Segment Start: Study material

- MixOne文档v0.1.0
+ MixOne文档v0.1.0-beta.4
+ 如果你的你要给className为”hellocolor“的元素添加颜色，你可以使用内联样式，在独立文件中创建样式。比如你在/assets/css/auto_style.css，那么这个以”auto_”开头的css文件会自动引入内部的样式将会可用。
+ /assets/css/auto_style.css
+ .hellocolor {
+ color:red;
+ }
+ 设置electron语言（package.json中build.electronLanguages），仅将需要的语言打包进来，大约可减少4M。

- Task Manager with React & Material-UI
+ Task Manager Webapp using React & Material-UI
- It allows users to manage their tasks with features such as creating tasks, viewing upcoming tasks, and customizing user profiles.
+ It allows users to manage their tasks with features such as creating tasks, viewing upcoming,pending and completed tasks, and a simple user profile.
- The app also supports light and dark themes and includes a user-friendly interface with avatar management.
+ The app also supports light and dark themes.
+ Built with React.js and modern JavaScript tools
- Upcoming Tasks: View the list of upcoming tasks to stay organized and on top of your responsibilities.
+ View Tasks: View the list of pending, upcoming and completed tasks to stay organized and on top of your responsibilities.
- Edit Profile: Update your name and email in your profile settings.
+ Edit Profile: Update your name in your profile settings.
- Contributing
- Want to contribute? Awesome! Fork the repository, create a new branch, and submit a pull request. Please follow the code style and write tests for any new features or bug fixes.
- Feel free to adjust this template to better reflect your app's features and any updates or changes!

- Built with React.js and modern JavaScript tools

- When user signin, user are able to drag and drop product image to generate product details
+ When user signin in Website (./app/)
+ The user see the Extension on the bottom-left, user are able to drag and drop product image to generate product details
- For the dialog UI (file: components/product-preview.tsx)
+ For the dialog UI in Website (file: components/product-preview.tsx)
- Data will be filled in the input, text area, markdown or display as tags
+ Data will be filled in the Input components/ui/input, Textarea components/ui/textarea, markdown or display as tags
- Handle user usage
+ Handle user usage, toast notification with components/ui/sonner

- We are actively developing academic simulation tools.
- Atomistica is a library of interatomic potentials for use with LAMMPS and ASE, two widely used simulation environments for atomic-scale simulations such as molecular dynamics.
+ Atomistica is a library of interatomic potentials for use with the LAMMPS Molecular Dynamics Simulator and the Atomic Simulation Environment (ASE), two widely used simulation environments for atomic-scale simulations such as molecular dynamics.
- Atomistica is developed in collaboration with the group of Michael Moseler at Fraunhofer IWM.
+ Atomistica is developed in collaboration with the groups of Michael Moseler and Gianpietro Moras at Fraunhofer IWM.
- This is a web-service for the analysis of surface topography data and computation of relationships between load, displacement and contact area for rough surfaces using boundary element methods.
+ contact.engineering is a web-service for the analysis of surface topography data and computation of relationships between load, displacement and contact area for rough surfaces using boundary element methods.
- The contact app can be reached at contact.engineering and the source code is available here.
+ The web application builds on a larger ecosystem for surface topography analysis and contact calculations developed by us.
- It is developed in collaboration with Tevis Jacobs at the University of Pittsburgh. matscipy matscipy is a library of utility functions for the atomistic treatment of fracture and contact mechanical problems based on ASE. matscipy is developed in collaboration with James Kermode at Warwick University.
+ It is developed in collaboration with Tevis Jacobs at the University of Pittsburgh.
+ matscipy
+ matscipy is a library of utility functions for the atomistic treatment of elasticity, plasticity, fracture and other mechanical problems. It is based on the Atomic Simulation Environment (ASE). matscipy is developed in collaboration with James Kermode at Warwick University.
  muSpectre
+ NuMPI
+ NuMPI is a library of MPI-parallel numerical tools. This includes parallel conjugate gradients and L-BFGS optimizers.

Segment End: Study material

• **Activity**:
Please type the entries above out again exactly.

• **Response below**:
- MixOne文档v0.1.0
+ MixOne文档v0.1.0-beta.4
+ 如果你的你要给className为”hellocolor“的元素添加颜色，你可以使用内联样式，在独立文件中创建样式。比如你在/assets/css/auto_style.css，那么这个以”auto_”开头的css文件会自动引入内部的样式将会可用。
+ /assets/css/auto_style.css
+ .hellocolor {
+ color:red;
+ }
+ 设置electron语言（package.json中build.electronLanguages），仅将需要的语言打包进来，大约可减少4M。

- Task Manager with React & Material-UI
+ Task Manager Webapp using React & Material-UI
- It allows users to manage their tasks with features such as creating tasks, viewing upcoming tasks, and customizing user profiles.
+ It allows users to manage their tasks with features such as creating tasks, viewing upcoming,pending and completed tasks, and a simple user profile.
- The app also supports light and dark themes and includes a user-friendly interface with avatar management.
+ The app also supports light and dark themes.
+ Built with React.js and modern JavaScript tools
- Upcoming Tasks: View the list of upcoming tasks to stay organized and on top of your responsibilities.
+ View Tasks: View the list of pending, upcoming and completed tasks to stay organized and on top of your responsibilities.
- Edit Profile: Update your name and email in your profile settings.
+ Edit Profile: Update your name in your profile settings.
- Contributing
- Want to contribute? Awesome! Fork the repository, create a new branch, and submit a pull request. Please follow the code style and write tests for any new features or bug fixes.
- Feel free to adjust this template to better reflect your app's features and any updates or changes!

- Built with React.js and modern JavaScript tools

- When user signin, user are able to drag and drop product image to generate product details
+ When user signin in Website (./app/)
+ The user see the Extension on the bottom-left, user are able to drag and drop product image to generate product details
- For the dialog UI (file: components/product-preview.tsx)
+ For the dialog UI in Website (file: components/product-preview.tsx)
- Data will be filled in the input, text area, markdown or display as tags
+ Data will be filled in the Input components/ui/input, Textarea components/ui/textarea, markdown or display as tags
- Handle user usage
+ Handle user usage, toast notification with components/ui/sonner

- We are actively developing academic simulation tools.
- Atomistica is a library of interatomic potentials for use with LAMMPS and ASE, two widely used simulation environments for atomic-scale simulations such as molecular dynamics.
+ Atomistica is a library of interatomic potentials for use with the LAMMPS Molecular Dynamics Simulator and the Atomic Simulation Environment (ASE), two widely used simulation environments for atomic-scale simulations such as molecular dynamics.
- Atomistica is developed in collaboration with the group of Michael Moseler at Fraunhofer IWM.
+ Atomistica is developed in collaboration with the groups of Michael Moseler and Gianpietro Moras at Fraunhofer IWM.
- This is a web-service for the analysis of surface topography data and computation of relationships between load, displacement and contact area for rough surfaces using boundary element methods.
+ contact.engineering is a web-service for the analysis of surface topography data and computation of relationships between load, displacement and contact area for rough surfaces using boundary element methods.
- The contact app can be reached at contact.engineering and the source code is available here.
+ The web application builds on a larger ecosystem for surface topography analysis and contact calculations developed by us.
- It is developed in collaboration with Tevis Jacobs at the University of Pittsburgh. matscipy matscipy is a library of utility functions for the atomistic treatment of fracture and contact mechanical problems based on ASE. matscipy is developed in collaboration with James Kermode at Warwick University.
+ It is developed in collaboration with Tevis Jacobs at the University of Pittsburgh.
+ matscipy
+ matscipy is a library of utility functions for the atomistic treatment of elasticity, plasticity, fracture and other mechanical problems. It is based on the Atomic Simulation Environment (ASE). matscipy is developed in collaboration with James Kermode at Warwick University.
  muSpectre
+ NuMPI
+ NuMPI is a library of MPI-parallel numerical tools. This includes parallel conjugate gradients and L-BFGS optimizers.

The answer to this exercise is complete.